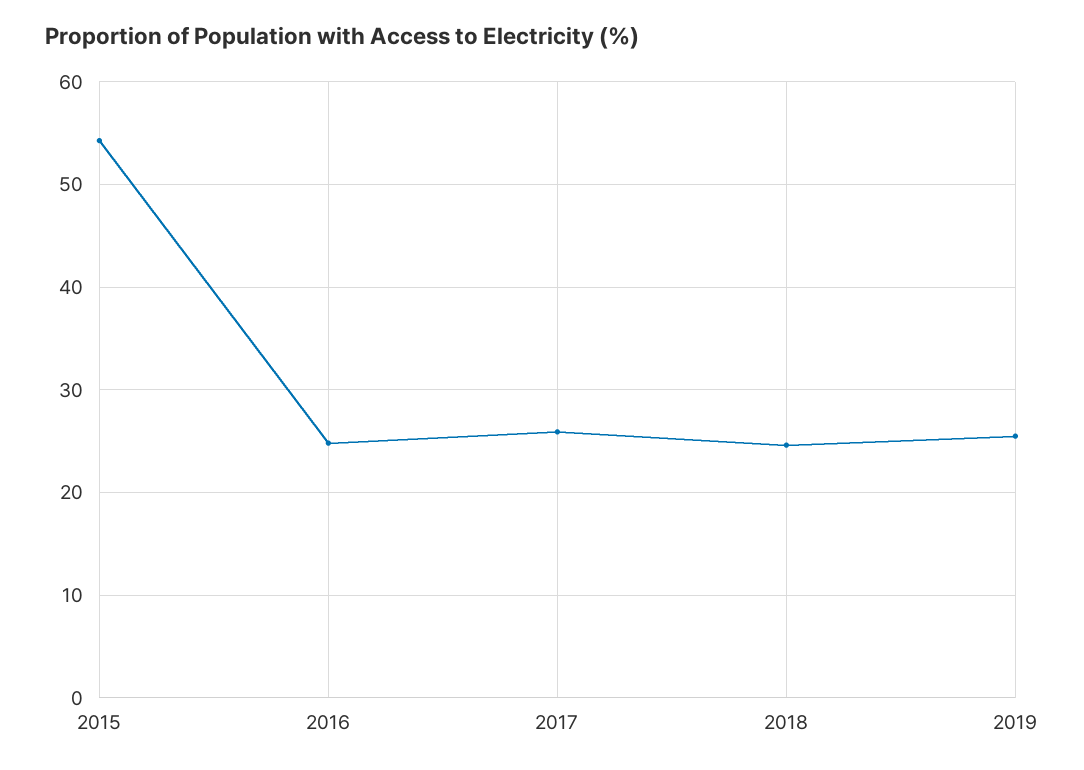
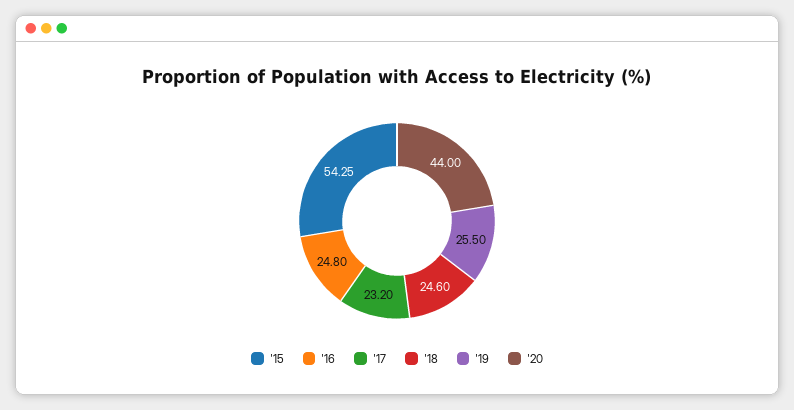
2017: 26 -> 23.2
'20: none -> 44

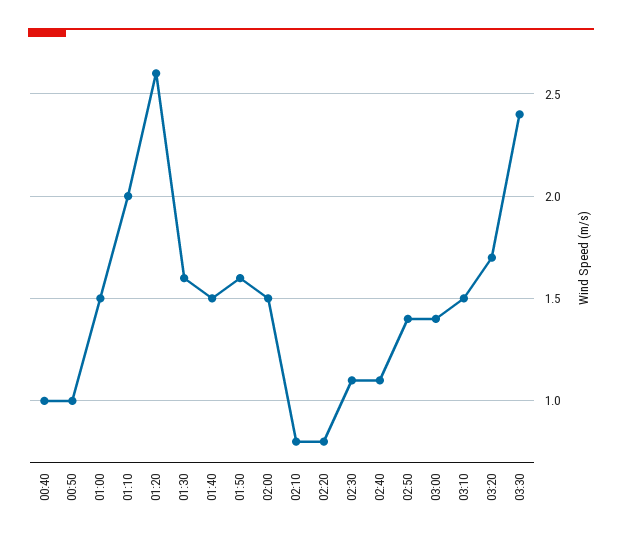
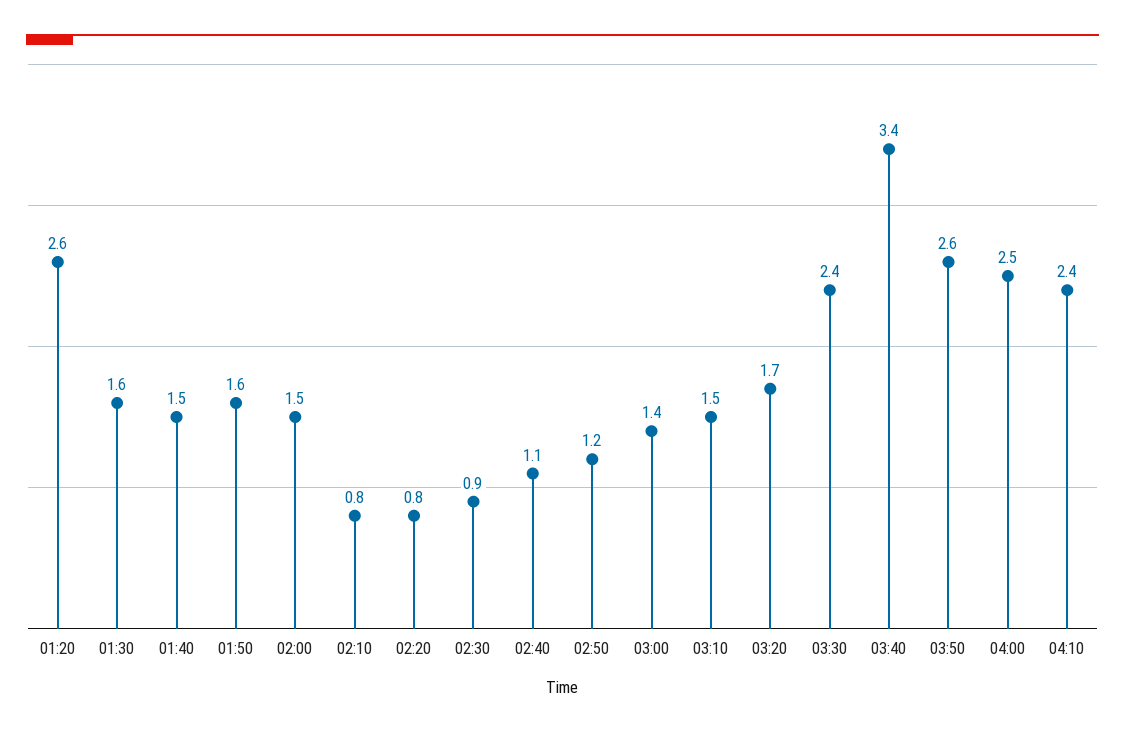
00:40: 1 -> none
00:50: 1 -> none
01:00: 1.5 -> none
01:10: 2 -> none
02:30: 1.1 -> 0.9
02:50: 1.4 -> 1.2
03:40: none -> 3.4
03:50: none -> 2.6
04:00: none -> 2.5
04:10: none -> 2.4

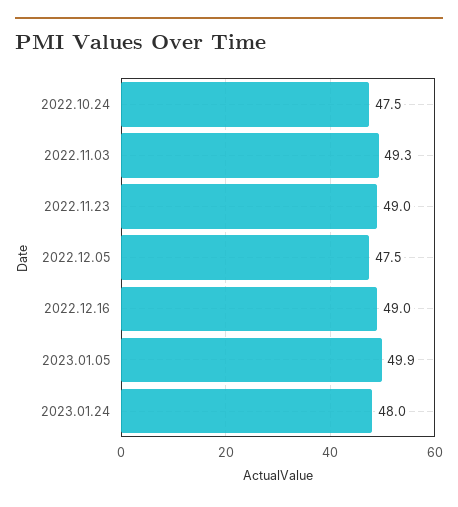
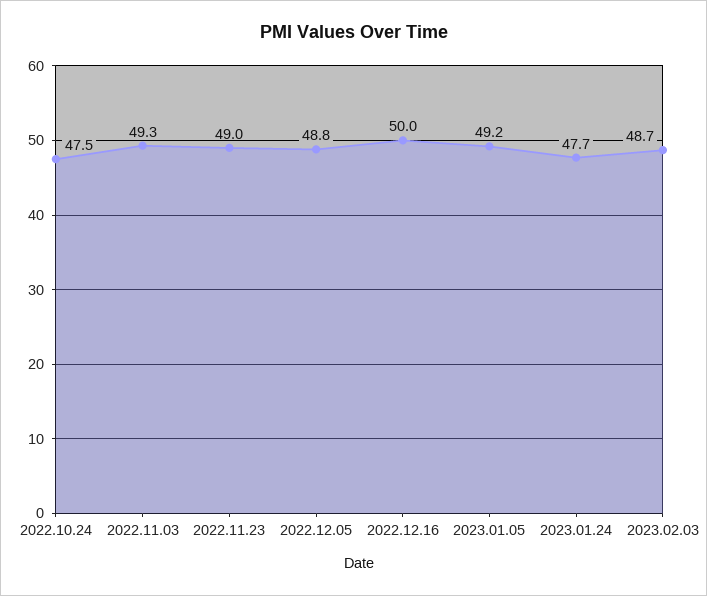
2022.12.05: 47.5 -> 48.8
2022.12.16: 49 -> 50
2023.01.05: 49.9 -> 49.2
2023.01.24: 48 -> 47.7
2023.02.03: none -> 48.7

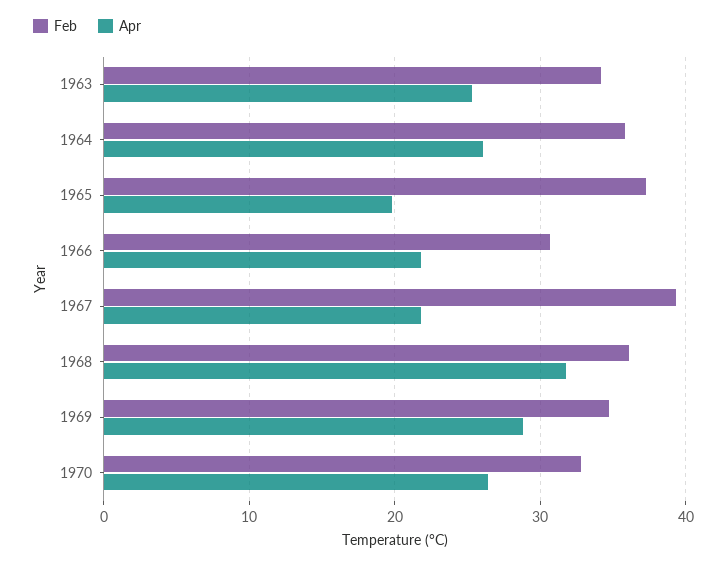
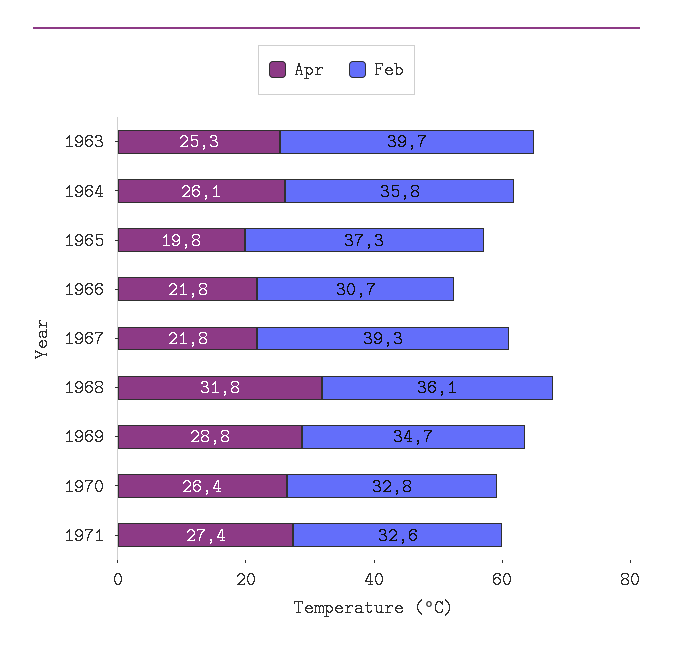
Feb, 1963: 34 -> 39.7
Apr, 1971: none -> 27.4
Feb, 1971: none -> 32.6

...

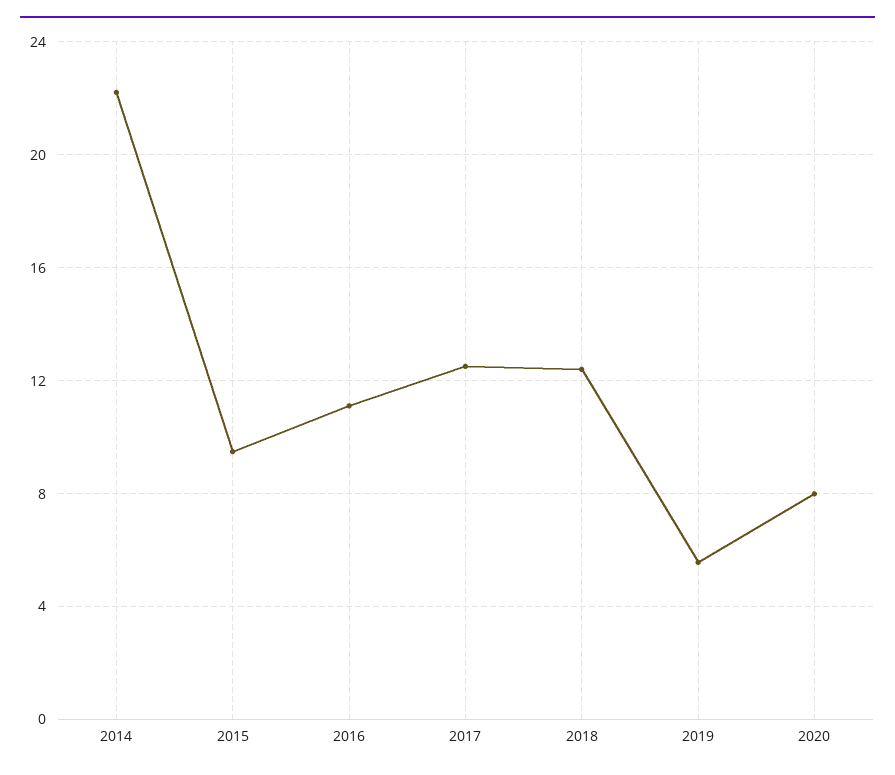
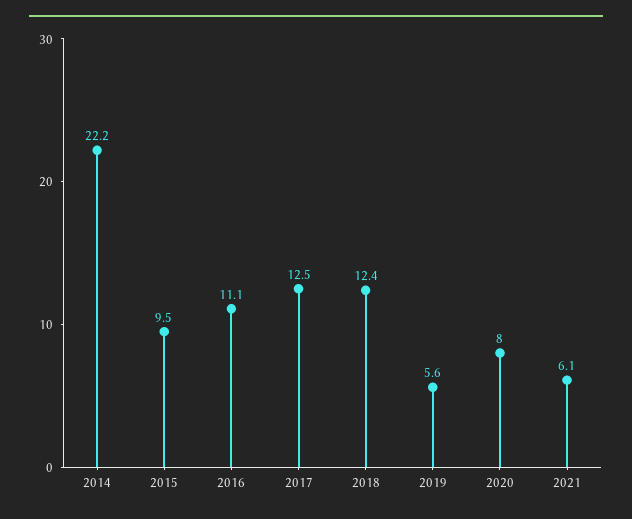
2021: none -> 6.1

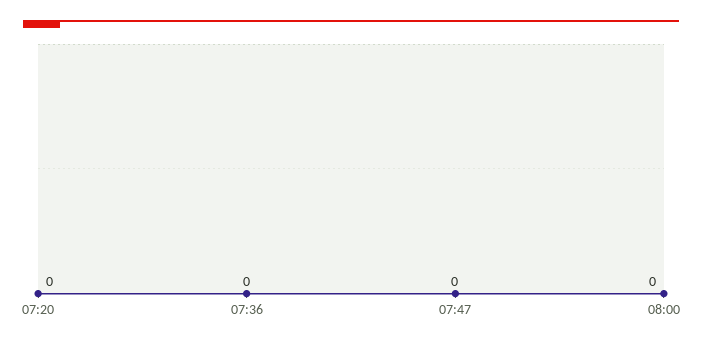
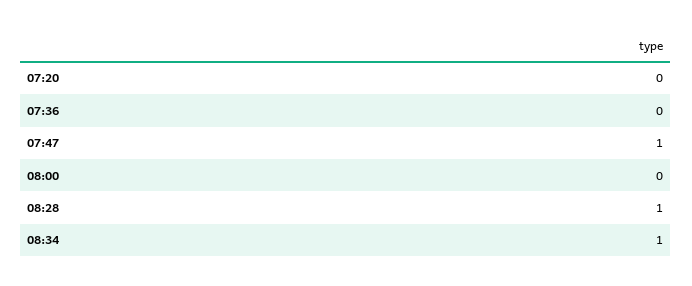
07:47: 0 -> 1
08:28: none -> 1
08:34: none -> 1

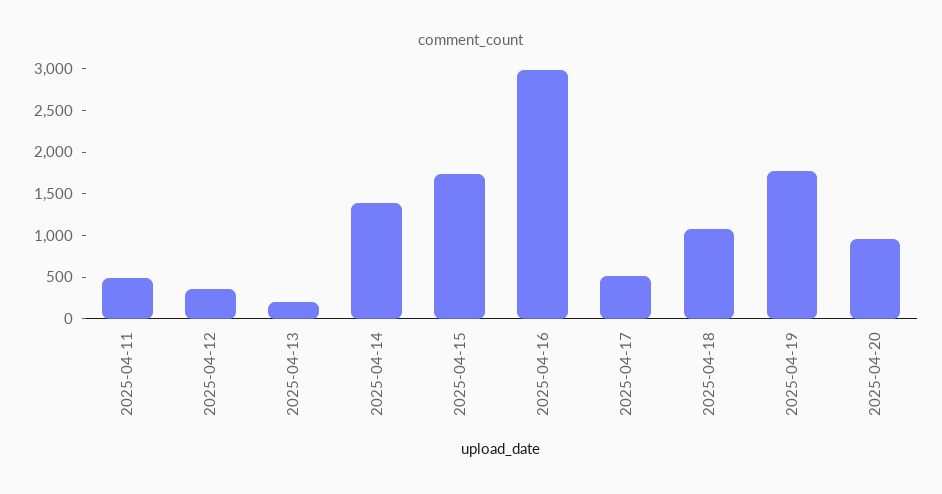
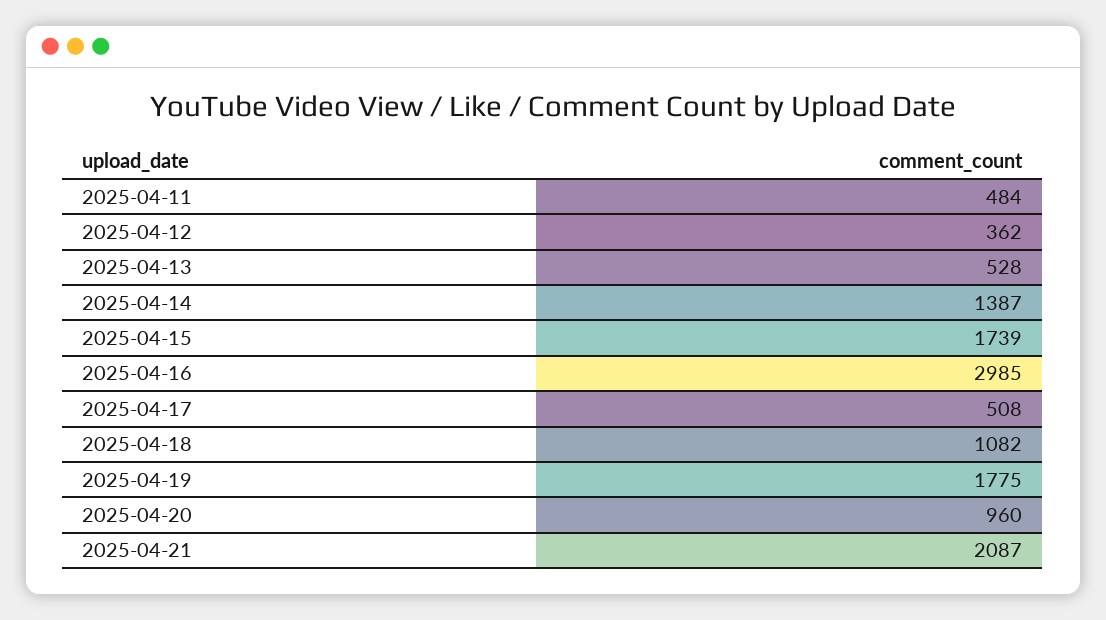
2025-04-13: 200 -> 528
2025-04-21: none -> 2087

▶ Aim of the task
Transcribe, word for word, the lines of the listing above from the one that contains "00:50: 1 -> none" through the one that contains "Feb, 1971: none -> 32.6", keeping both ends and dropping the pictures.

▶ Response
00:50: 1 -> none
01:00: 1.5 -> none
01:10: 2 -> none
02:30: 1.1 -> 0.9
02:50: 1.4 -> 1.2
03:40: none -> 3.4
03:50: none -> 2.6
04:00: none -> 2.5
04:10: none -> 2.4

2022.12.05: 47.5 -> 48.8
2022.12.16: 49 -> 50
2023.01.05: 49.9 -> 49.2
2023.01.24: 48 -> 47.7
2023.02.03: none -> 48.7

Feb, 1963: 34 -> 39.7
Apr, 1971: none -> 27.4
Feb, 1971: none -> 32.6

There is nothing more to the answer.